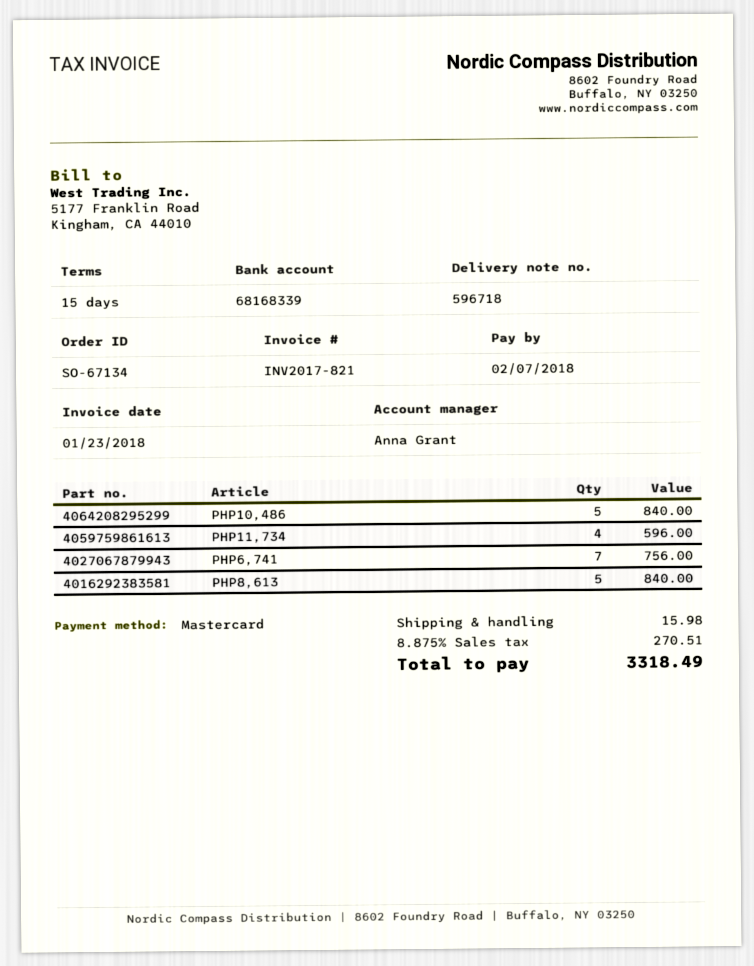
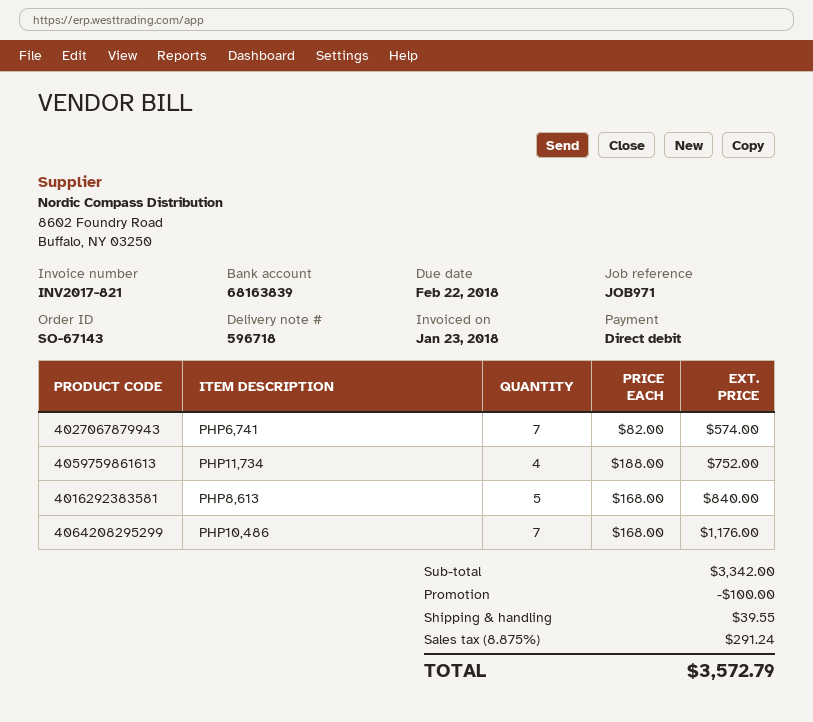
order number: SO-67134 -> SO-67143
due date: 2018-02-07 -> 2018-02-22
payment method: Mastercard -> direct debit
bank account: 68168339 -> 68163839
PHP10,486: 5 for 840.00 -> 7 for 1176.00
PHP11,734: 4 for 596.00 -> 4 for 752.00
PHP6,741: 7 for 756.00 -> 7 for 574.00
discount: none -> 100.00
shipping: 15.98 -> 39.55
tax: 8.875% = 270.51 -> 8.875% = 291.24
total: 3318.49 -> 3572.79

--------------------

● **TASK OBJECTIVE**: Give back the whole listing exactly as it stands. No pictures belong in the copy.

● **THE ANSWER**:
order number: SO-67134 -> SO-67143
due date: 2018-02-07 -> 2018-02-22
payment method: Mastercard -> direct debit
bank account: 68168339 -> 68163839
PHP10,486: 5 for 840.00 -> 7 for 1176.00
PHP11,734: 4 for 596.00 -> 4 for 752.00
PHP6,741: 7 for 756.00 -> 7 for 574.00
discount: none -> 100.00
shipping: 15.98 -> 39.55
tax: 8.875% = 270.51 -> 8.875% = 291.24
total: 3318.49 -> 3572.79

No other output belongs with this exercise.